About this task »
Nothing is needed except the lines below that run from the one with "печенье | белки: 3,00 -> 3,53" through the one with "каша овсяная | Углеводы: 24,28 -> 19,42", repeated exactly.

[[ Extracted records, beginning ]]

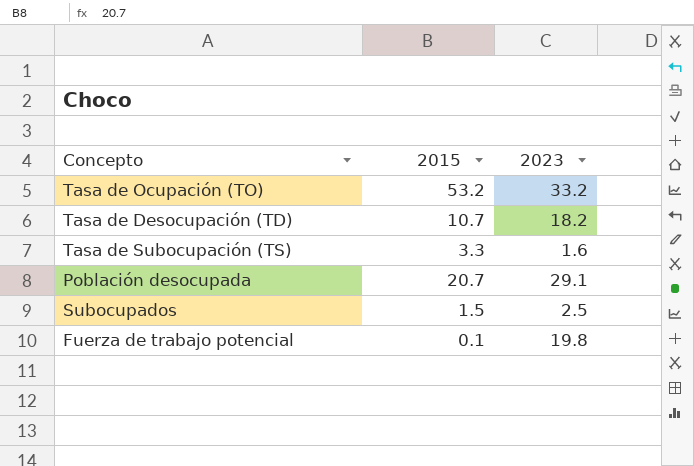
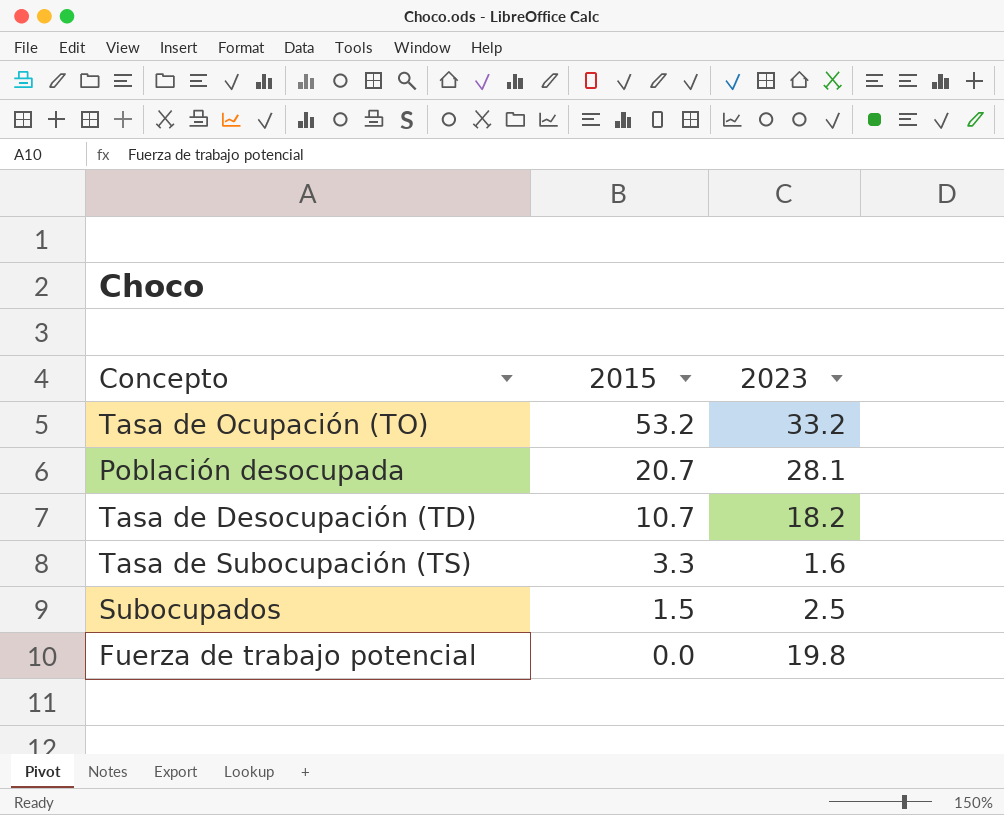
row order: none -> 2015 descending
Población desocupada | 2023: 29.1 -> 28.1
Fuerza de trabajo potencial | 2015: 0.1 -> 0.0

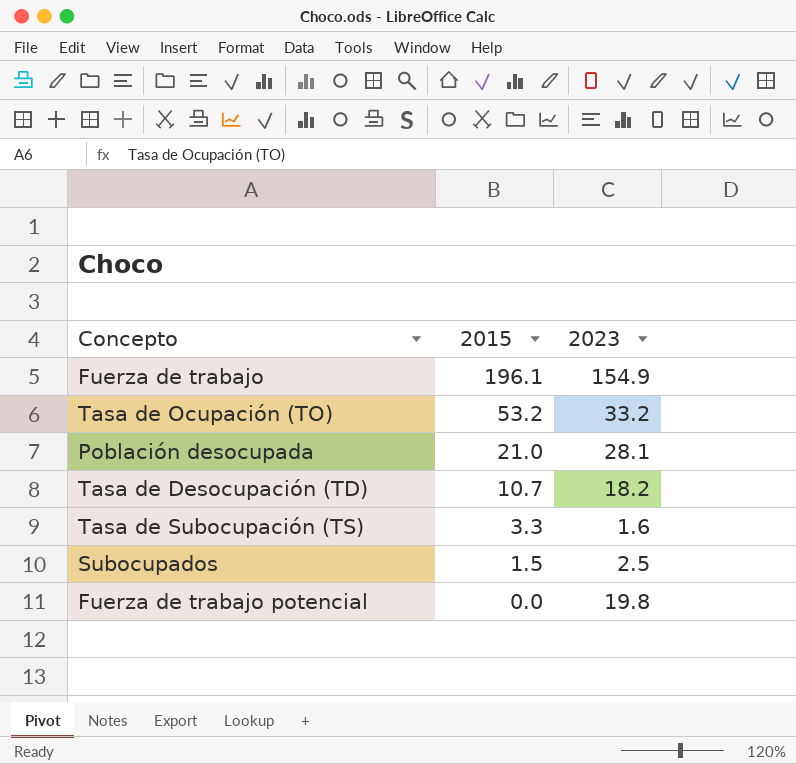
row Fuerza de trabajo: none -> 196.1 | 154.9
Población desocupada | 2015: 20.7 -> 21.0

[[ Extracted records, end ]]
[[ Extracted records, beginning ]]

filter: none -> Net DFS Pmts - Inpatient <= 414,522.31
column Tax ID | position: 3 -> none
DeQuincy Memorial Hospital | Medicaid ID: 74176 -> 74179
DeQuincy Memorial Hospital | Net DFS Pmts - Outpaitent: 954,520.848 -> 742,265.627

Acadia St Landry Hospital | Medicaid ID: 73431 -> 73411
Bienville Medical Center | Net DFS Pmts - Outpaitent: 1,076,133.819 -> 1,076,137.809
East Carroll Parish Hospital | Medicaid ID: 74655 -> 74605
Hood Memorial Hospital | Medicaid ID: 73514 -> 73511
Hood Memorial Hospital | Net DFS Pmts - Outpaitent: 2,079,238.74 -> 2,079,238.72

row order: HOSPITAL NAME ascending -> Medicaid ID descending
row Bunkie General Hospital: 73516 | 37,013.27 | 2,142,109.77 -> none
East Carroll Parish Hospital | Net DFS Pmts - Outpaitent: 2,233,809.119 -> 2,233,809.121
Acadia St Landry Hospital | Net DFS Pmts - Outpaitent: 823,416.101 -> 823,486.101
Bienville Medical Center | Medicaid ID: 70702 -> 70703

[[ Extracted records, end ]]
[[ Extracted records, beginning ]]

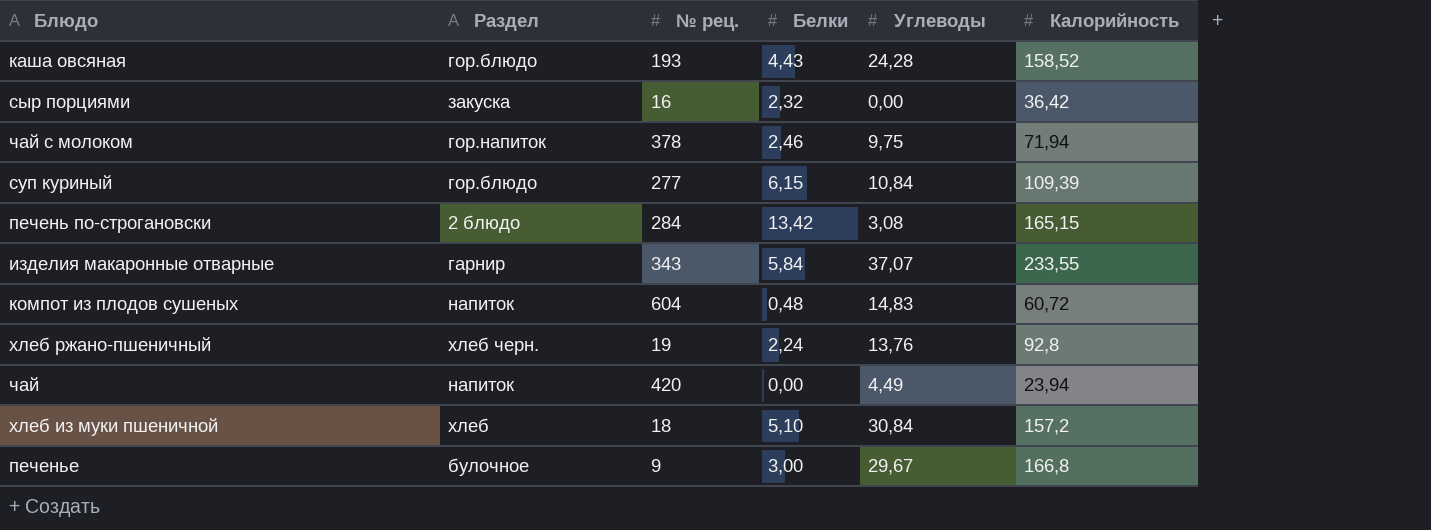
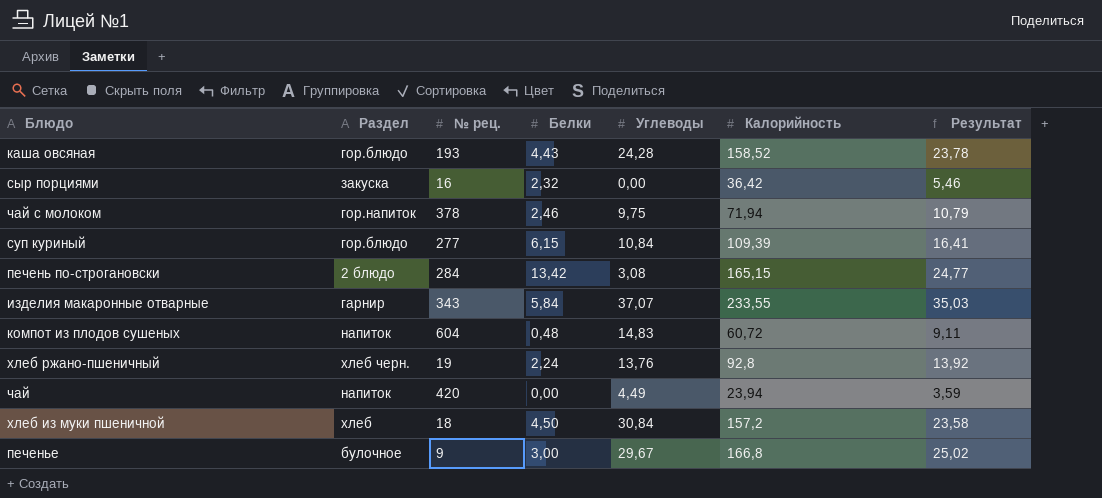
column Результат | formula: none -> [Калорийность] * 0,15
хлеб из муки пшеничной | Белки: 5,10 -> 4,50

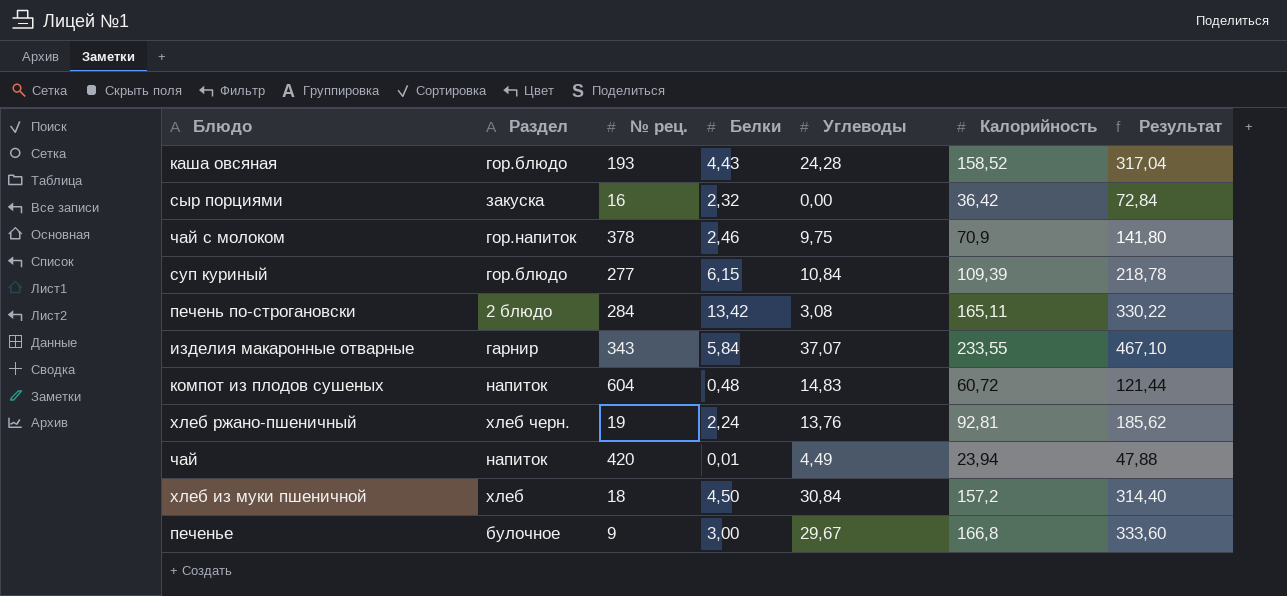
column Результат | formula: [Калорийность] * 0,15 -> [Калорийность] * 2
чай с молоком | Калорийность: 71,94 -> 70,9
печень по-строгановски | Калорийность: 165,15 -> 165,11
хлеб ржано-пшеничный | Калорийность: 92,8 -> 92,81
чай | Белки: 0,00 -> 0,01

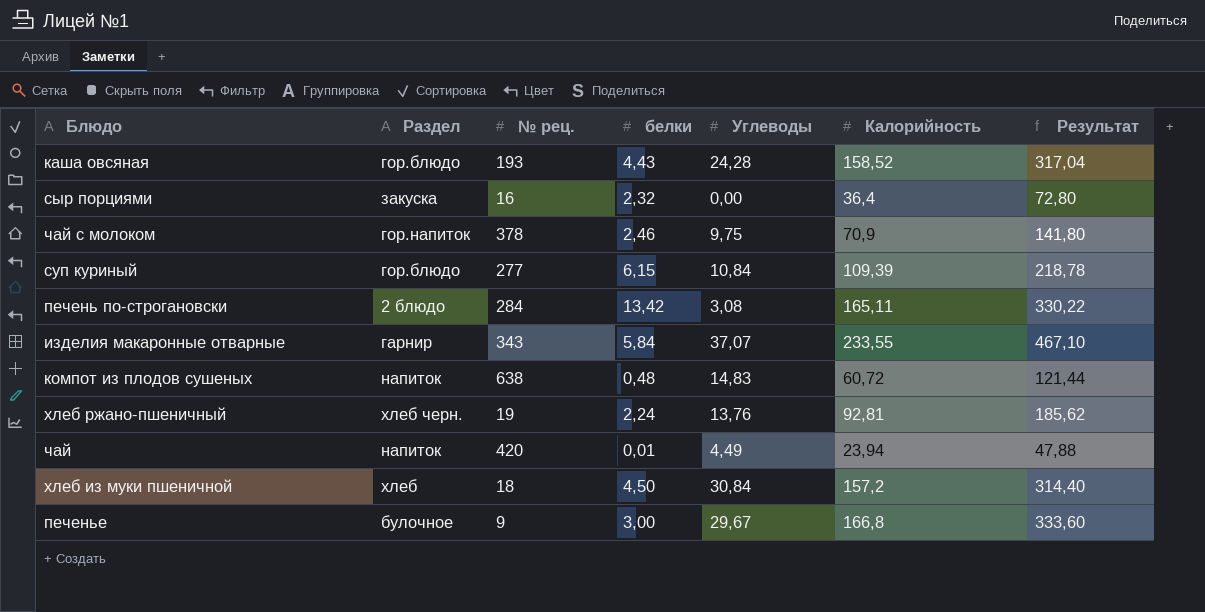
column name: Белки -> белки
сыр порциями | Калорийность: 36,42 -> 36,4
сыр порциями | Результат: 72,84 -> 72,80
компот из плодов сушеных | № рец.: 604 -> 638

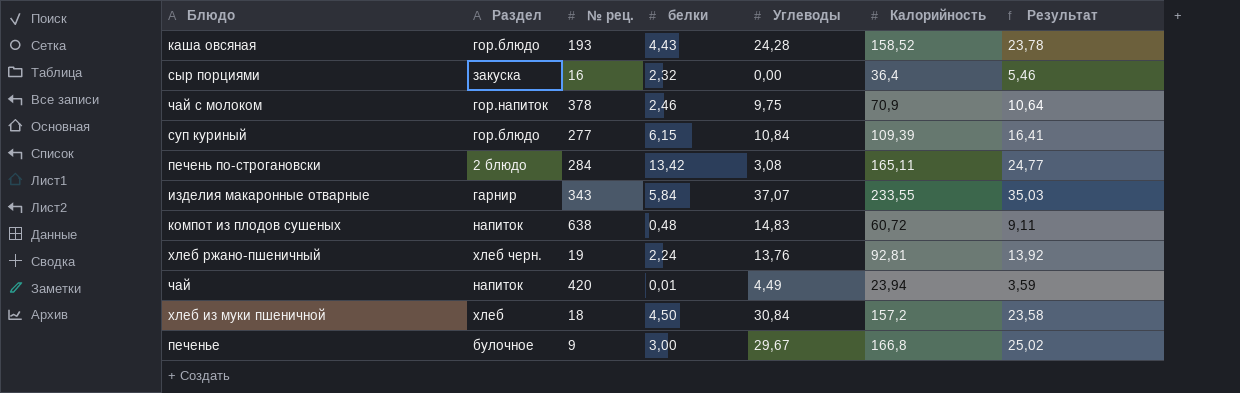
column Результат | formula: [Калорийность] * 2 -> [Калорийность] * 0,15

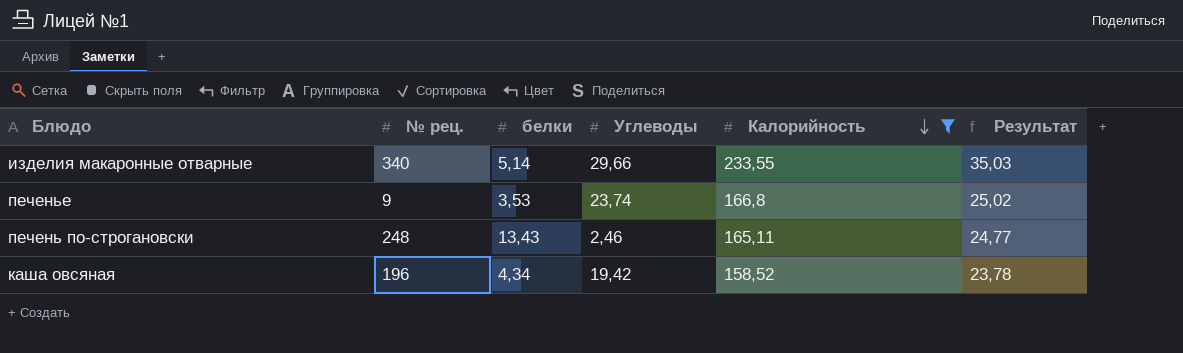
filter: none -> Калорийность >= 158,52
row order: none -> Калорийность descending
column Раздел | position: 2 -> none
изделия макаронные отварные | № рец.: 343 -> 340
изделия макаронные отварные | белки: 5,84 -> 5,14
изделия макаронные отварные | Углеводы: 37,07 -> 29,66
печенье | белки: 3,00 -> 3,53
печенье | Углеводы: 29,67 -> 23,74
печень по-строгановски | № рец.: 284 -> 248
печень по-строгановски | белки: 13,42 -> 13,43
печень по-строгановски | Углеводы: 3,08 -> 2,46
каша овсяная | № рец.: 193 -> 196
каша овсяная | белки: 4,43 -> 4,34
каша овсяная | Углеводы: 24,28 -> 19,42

[[ Extracted records, end ]]

Exercise answer »
печенье | белки: 3,00 -> 3,53
печенье | Углеводы: 29,67 -> 23,74
печень по-строгановски | № рец.: 284 -> 248
печень по-строгановски | белки: 13,42 -> 13,43
печень по-строгановски | Углеводы: 3,08 -> 2,46
каша овсяная | № рец.: 193 -> 196
каша овсяная | белки: 4,43 -> 4,34
каша овсяная | Углеводы: 24,28 -> 19,42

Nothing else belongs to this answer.